Who will be the Reds' fifth starter?
There appears to be no shortage of candidates. Saarloos could be the leading contender but is versatile enough to work out of the bullpen, too. Belisle, who posted strong numbers starting in Puerto Rico during winter ball, likely had the inside track until Saarloos arrived. Elizardo Ramirez will be in the mix along with non-roster invite Victor Santos and left-handers Bobby Livingston and Phil Dumatrait. One wild card will be Bailey if he has a dominant spring. But heading into camp, the Reds seem to be leaning towards starting Bailey in Triple-A.
The bottom line
A surprising playoff chase late into last season brought hope to Cincinnati for the first time in years. Some of the fan optimism faded over the winter when National League Central rivals spent big and added big names. The Reds avoided adding big names but continued their ongoing efforts of trying to shore up the pitching and defense.

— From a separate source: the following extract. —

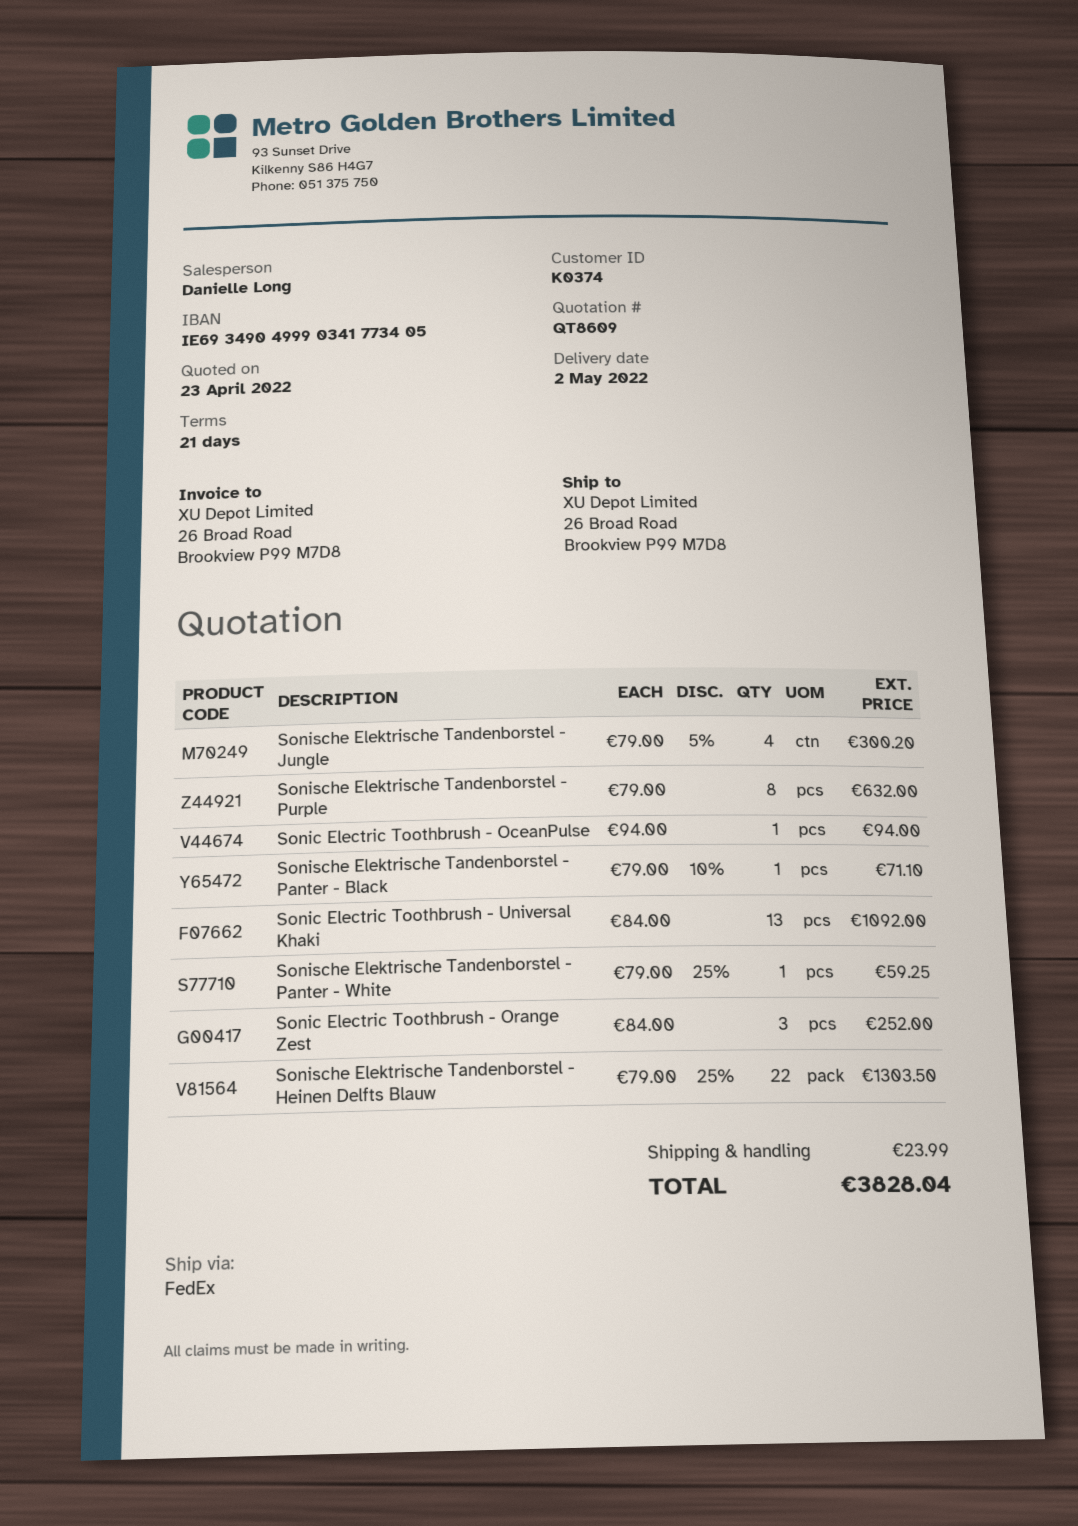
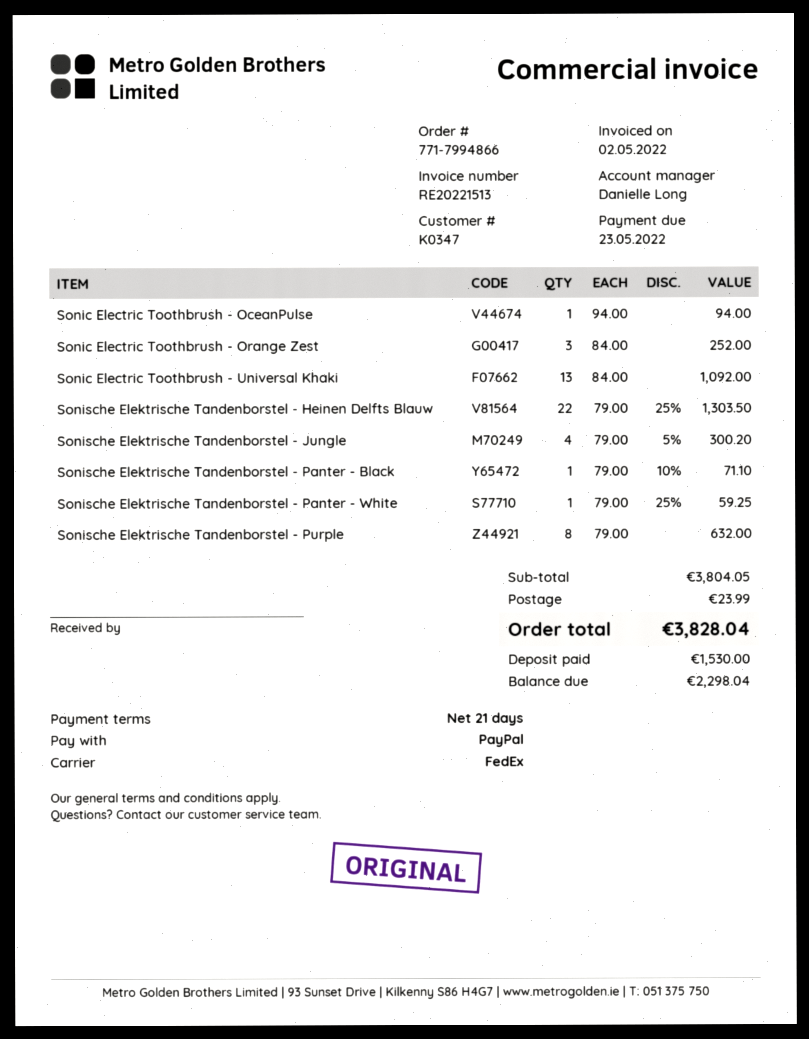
customer number: K0374 -> K0347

This spring, the Reds front office and coaching staff will continue to drive home its core philosophy of fundamental team play and doing the little things to win. It was an inability to execute on the finer points of the game that undid Cincinnati, especially down the stretch last season.
Mark Sheldon is a reporter for MLB.com. This story was not subject to the approval of Major League Baseball or its clubs.